(Data entries)

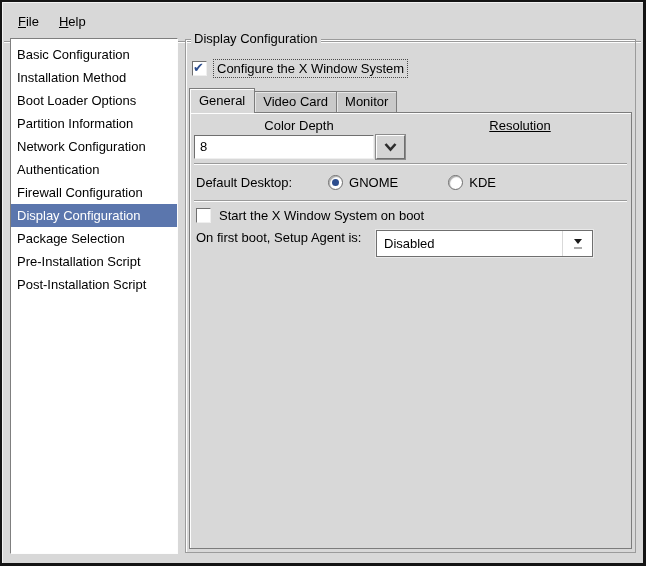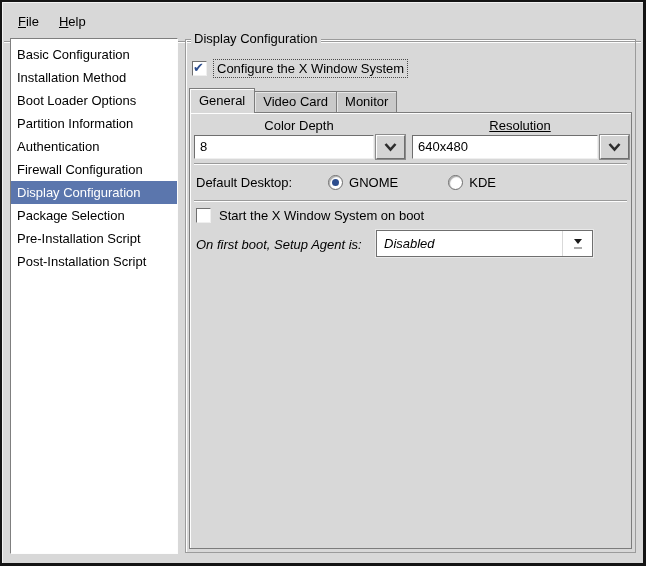--- a/index.html
+++ b/index.html
@@ -159,6 +159,7 @@
     <div class="side-item">Installation Method</div>
     <div class="side-item">Boot Loader Options</div>
     <div class="side-item">Partition Information</div>
+    <div class="side-item">Network Configuration</div>
     <div class="side-item">Authentication</div>
     <div class="side-item">Firewall Configuration</div>
     <div class="side-item selected">Display Configuration</div>

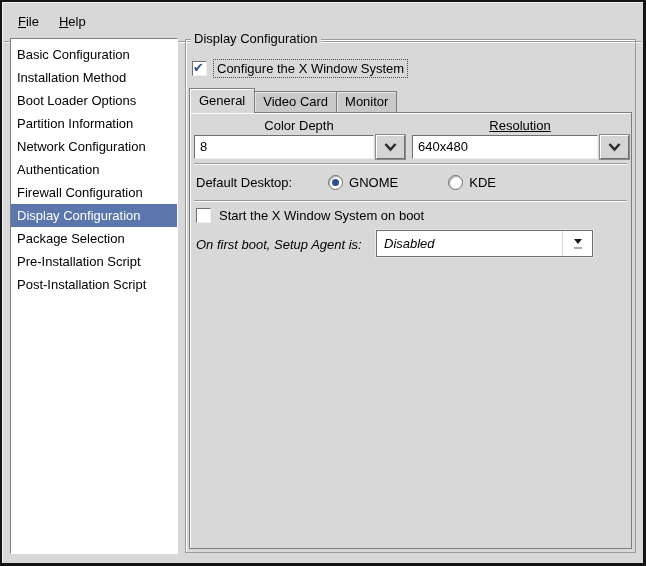--- a/index.html
+++ b/index.html
@@ -198,14 +198,6 @@
         </div>
       </div>
 
-      <div class="combo res">
-        <div class="entry">640x480</div>
-        <div class="drop-btn">
-          <svg width="15" height="10" viewBox="0 0 15 10">
-              <polyline points="2.5,2 7.5,7.5 12.5,2" fill="none" stroke="#2d2d2d" stroke-width="2.6"></polyline>
-            </svg>
-        </div>
-      </div>
 
       <div class="separator sep-1"></div>
 

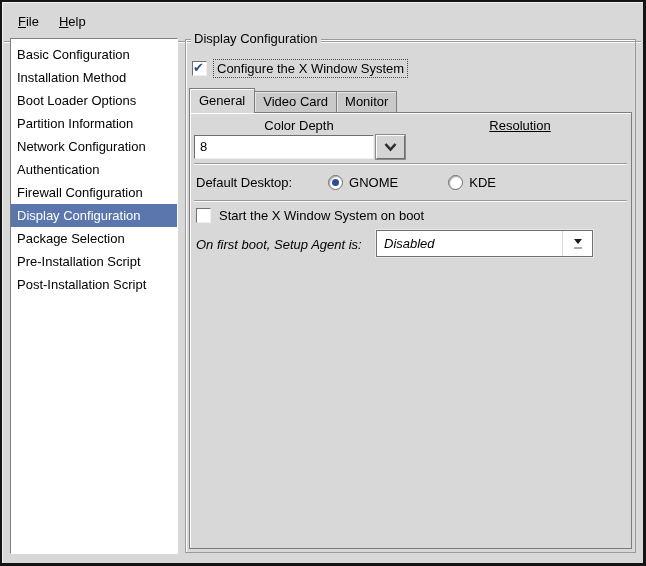--- a/index.html
+++ b/index.html
@@ -128,7 +128,7 @@
 
   .row-start-x{left:6px;top:95px;}
 
-  .setup-row{position:absolute;left:6px;top:117px;display:flex;align-items:center;height:28px;font-style:italic;}
+  .setup-row{position:absolute;left:6px;top:117px;display:flex;align-items:flex-start;height:28px;}
   .option-menu{
     position:absolute;left:180px;top:0;width:217px;height:27px;
     background:#fff;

Activity -
Pull every line containing the word "position" out of the entries above.

Output for this task -
-  .setup-row{position:absolute;left:6px;top:117px;display:flex;align-items:center;height:28px;font-style:italic;}
+  .setup-row{position:absolute;left:6px;top:117px;display:flex;align-items:flex-start;height:28px;}
     position:absolute;left:180px;top:0;width:217px;height:27px;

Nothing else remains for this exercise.